== GIVEN INFORMATION

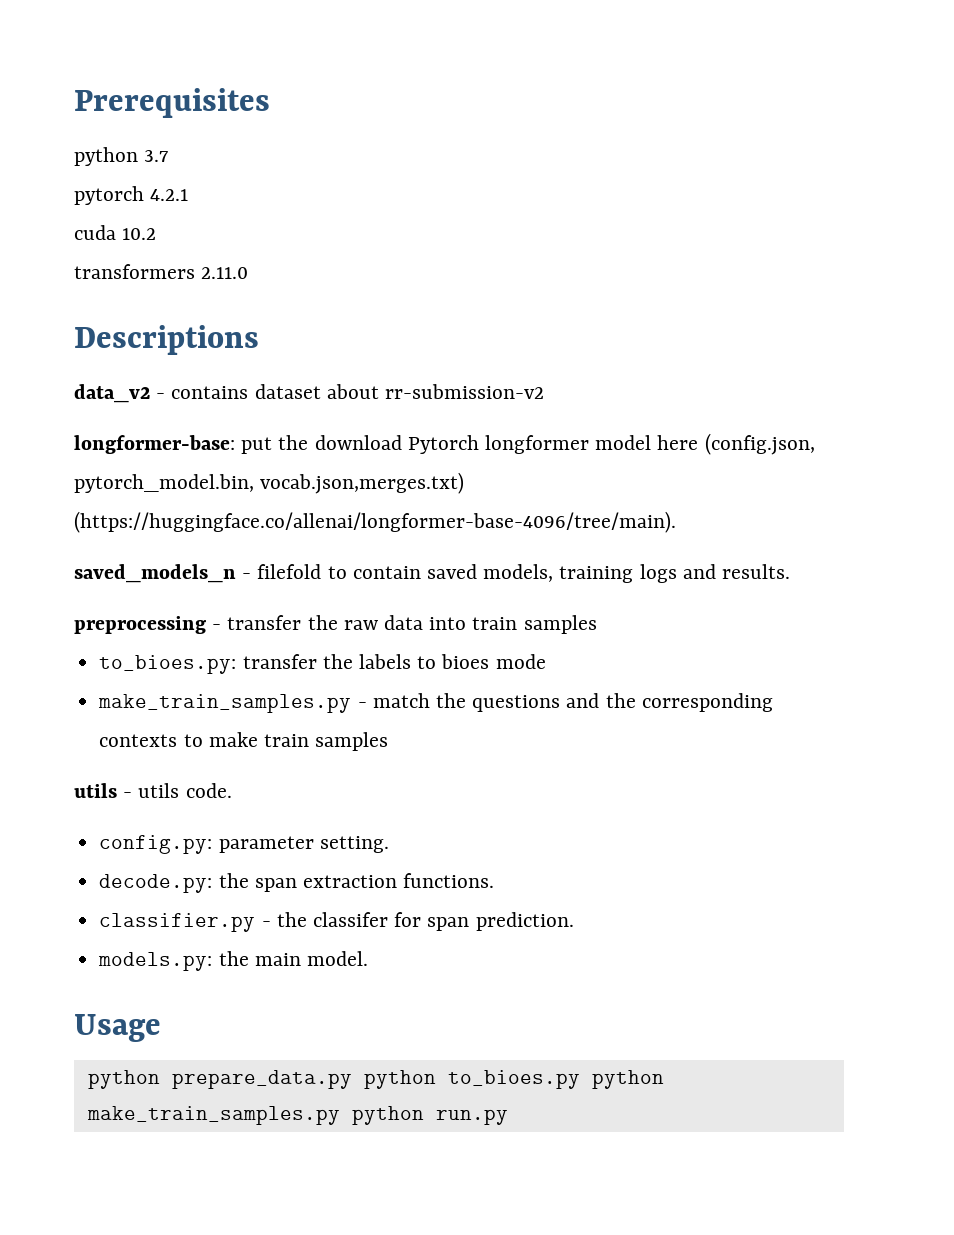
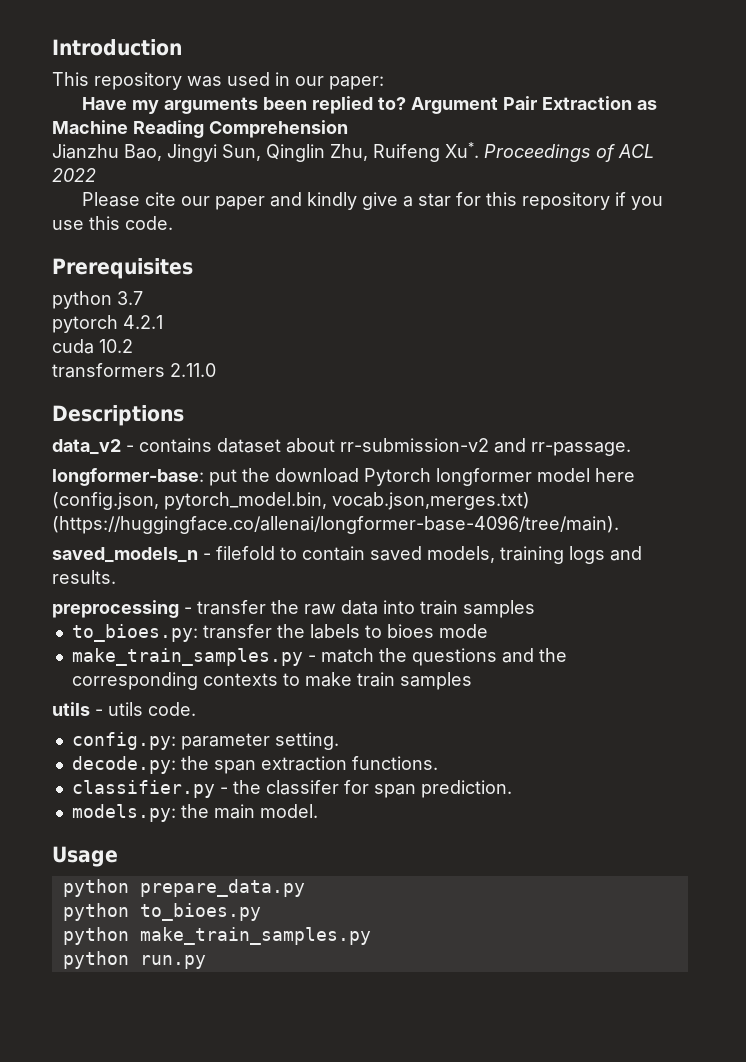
(74, 103) none -> [52,39,182,56] [52,72,384,90] [82,96,658,114] [52,120,348,138] [52,142,654,162] [52,168,96,182] [82,192,664,210] [52,216,173,230] Introduction // This repository was used in our paper: // Have my arguments been replied to? Argument Pair Extraction as Machine Reading Comprehension // Jianzhu Bao, Jingyi Sun, Qinglin Zhu, Ruifeng Xu*. Proceedings of ACL 2022 // Please cite our paper and kindly give a star for this repository if you use this code. //
(545, 391) none -> [494,438,631,456] and rr-passage.
(352, 1079) none -> (305, 888) //
(580, 1079) none -> (261, 912) //
(340, 1115) none -> (371, 936) //

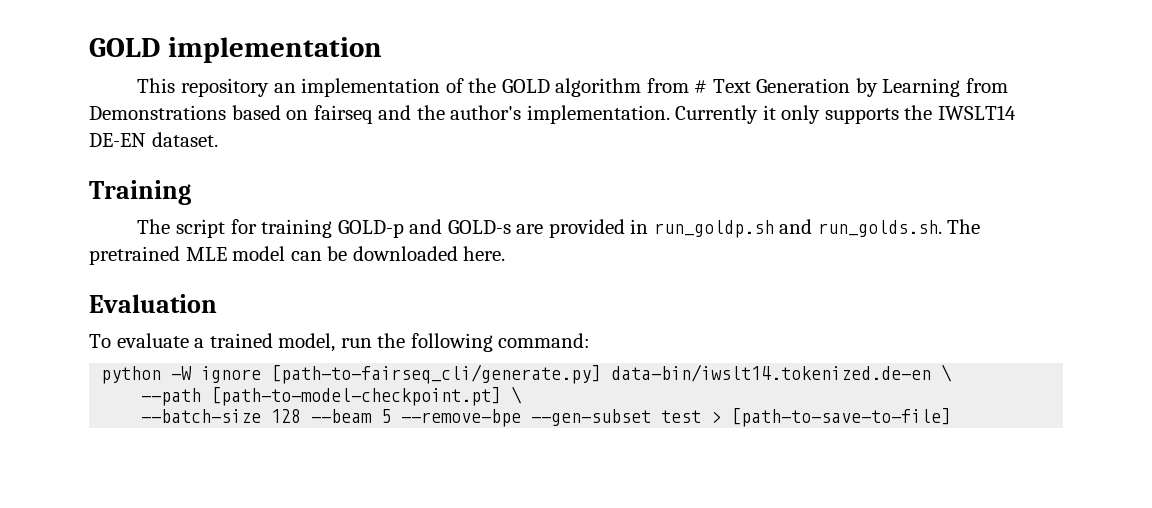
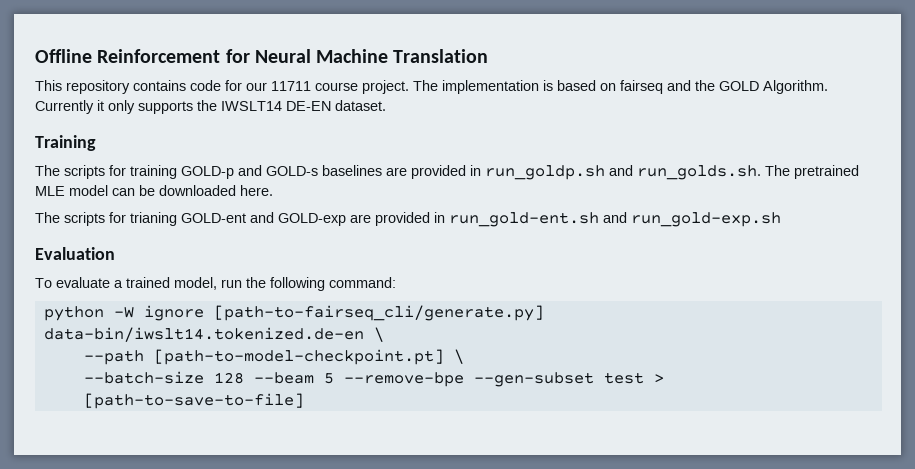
[89,37,382,63] [137,78,1008,97] [89,105,226,120] GOLD implementation // This repository an implementation of the GOLD algorithm from # Text Generation by Learning from Demonstrations -> [35,49,489,63] [35,80,553,94] Offline Reinforcement for Neural Machine Translation // This repository contains code for our 11711 course project. The implementation is
[450,105,670,124] author's implementation. -> [719,80,828,94] GOLD Algorithm.
[176,219,226,238] script -> [64,165,105,179] scripts
(511, 227) none -> [322,165,382,176] baselines
(506, 253) none -> [35,212,781,227] // The scripts for trianing GOLD-ent and GOLD-exp are provided in run_gold-ent.sh and run_gold-exp.sh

====

▶ [EXERCISE DESCRIPTION]
Set down all of the entries precisely and keep the pictures out of the copy.

▶ [COMPLETED TASK]
(74, 103) none -> [52,39,182,56] [52,72,384,90] [82,96,658,114] [52,120,348,138] [52,142,654,162] [52,168,96,182] [82,192,664,210] [52,216,173,230] Introduction // This repository was used in our paper: // Have my arguments been replied to? Argument Pair Extraction as Machine Reading Comprehension // Jianzhu Bao, Jingyi Sun, Qinglin Zhu, Ruifeng Xu*. Proceedings of ACL 2022 // Please cite our paper and kindly give a star for this repository if you use this code. //
(545, 391) none -> [494,438,631,456] and rr-passage.
(352, 1079) none -> (305, 888) //
(580, 1079) none -> (261, 912) //
(340, 1115) none -> (371, 936) //

[89,37,382,63] [137,78,1008,97] [89,105,226,120] GOLD implementation // This repository an implementation of the GOLD algorithm from # Text Generation by Learning from Demonstrations -> [35,49,489,63] [35,80,553,94] Offline Reinforcement for Neural Machine Translation // This repository contains code for our 11711 course project. The implementation is
[450,105,670,124] author's implementation. -> [719,80,828,94] GOLD Algorithm.
[176,219,226,238] script -> [64,165,105,179] scripts
(511, 227) none -> [322,165,382,176] baselines
(506, 253) none -> [35,212,781,227] // The scripts for trianing GOLD-ent and GOLD-exp are provided in run_gold-ent.sh and run_gold-exp.sh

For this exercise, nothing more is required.